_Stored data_
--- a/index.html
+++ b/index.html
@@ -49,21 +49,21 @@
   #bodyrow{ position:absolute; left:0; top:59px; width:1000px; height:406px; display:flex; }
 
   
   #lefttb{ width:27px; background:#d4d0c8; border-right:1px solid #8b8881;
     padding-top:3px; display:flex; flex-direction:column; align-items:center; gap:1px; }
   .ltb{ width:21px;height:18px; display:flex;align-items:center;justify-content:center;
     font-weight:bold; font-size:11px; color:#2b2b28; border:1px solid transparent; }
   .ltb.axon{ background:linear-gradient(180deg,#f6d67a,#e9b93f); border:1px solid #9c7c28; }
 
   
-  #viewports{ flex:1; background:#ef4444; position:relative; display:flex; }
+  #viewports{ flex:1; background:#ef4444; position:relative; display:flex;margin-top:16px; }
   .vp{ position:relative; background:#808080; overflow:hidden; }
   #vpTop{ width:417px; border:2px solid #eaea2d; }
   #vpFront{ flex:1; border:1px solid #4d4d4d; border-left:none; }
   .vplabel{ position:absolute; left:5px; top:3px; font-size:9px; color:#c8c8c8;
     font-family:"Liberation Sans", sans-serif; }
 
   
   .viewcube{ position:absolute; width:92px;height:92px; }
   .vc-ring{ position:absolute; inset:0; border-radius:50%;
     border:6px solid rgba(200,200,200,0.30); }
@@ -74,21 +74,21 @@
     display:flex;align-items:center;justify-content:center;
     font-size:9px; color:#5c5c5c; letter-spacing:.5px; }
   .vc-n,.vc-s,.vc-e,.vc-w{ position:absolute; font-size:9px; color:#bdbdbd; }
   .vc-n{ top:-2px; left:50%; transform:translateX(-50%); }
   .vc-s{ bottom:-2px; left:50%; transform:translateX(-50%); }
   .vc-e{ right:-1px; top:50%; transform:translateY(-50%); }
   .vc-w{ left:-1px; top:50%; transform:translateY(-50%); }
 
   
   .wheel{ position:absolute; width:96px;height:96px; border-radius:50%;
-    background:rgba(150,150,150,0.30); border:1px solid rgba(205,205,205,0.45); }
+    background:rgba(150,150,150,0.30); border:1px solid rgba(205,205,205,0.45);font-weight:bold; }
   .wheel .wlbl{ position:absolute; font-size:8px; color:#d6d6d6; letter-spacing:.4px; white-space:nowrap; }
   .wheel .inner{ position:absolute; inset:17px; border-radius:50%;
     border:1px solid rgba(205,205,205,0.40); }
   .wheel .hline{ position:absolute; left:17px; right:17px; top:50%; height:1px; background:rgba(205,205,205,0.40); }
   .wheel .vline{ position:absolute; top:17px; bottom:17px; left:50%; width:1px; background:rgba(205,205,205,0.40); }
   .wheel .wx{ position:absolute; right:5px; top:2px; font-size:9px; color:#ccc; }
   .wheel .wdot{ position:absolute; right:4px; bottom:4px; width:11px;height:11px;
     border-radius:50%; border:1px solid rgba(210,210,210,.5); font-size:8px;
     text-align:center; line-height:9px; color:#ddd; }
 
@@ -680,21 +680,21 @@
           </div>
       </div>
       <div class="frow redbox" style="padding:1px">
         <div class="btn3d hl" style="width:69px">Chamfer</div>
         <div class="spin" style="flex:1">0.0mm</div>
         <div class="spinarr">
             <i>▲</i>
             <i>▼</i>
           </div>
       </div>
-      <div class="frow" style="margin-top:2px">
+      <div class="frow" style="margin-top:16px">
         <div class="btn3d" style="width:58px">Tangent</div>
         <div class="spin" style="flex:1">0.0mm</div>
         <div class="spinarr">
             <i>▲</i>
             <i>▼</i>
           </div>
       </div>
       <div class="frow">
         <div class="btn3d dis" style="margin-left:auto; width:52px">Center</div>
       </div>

_EXERCISE PROMPT_
Repeat the data word for word, starting at its first line and stopping after the line that contains "position:absolute; font-size:9px; color:#bdbdbd;".

_ANSWER SECTION_
--- a/index.html
+++ b/index.html
@@ -49,21 +49,21 @@
   #bodyrow{ position:absolute; left:0; top:59px; width:1000px; height:406px; display:flex; }
 
   
   #lefttb{ width:27px; background:#d4d0c8; border-right:1px solid #8b8881;
     padding-top:3px; display:flex; flex-direction:column; align-items:center; gap:1px; }
   .ltb{ width:21px;height:18px; display:flex;align-items:center;justify-content:center;
     font-weight:bold; font-size:11px; color:#2b2b28; border:1px solid transparent; }
   .ltb.axon{ background:linear-gradient(180deg,#f6d67a,#e9b93f); border:1px solid #9c7c28; }
 
   
-  #viewports{ flex:1; background:#ef4444; position:relative; display:flex; }
+  #viewports{ flex:1; background:#ef4444; position:relative; display:flex;margin-top:16px; }
   .vp{ position:relative; background:#808080; overflow:hidden; }
   #vpTop{ width:417px; border:2px solid #eaea2d; }
   #vpFront{ flex:1; border:1px solid #4d4d4d; border-left:none; }
   .vplabel{ position:absolute; left:5px; top:3px; font-size:9px; color:#c8c8c8;
     font-family:"Liberation Sans", sans-serif; }
 
   
   .viewcube{ position:absolute; width:92px;height:92px; }
   .vc-ring{ position:absolute; inset:0; border-radius:50%;
     border:6px solid rgba(200,200,200,0.30); }
@@ -74,21 +74,21 @@
     display:flex;align-items:center;justify-content:center;
     font-size:9px; color:#5c5c5c; letter-spacing:.5px; }
   .vc-n,.vc-s,.vc-e,.vc-w{ position:absolute; font-size:9px; color:#bdbdbd; }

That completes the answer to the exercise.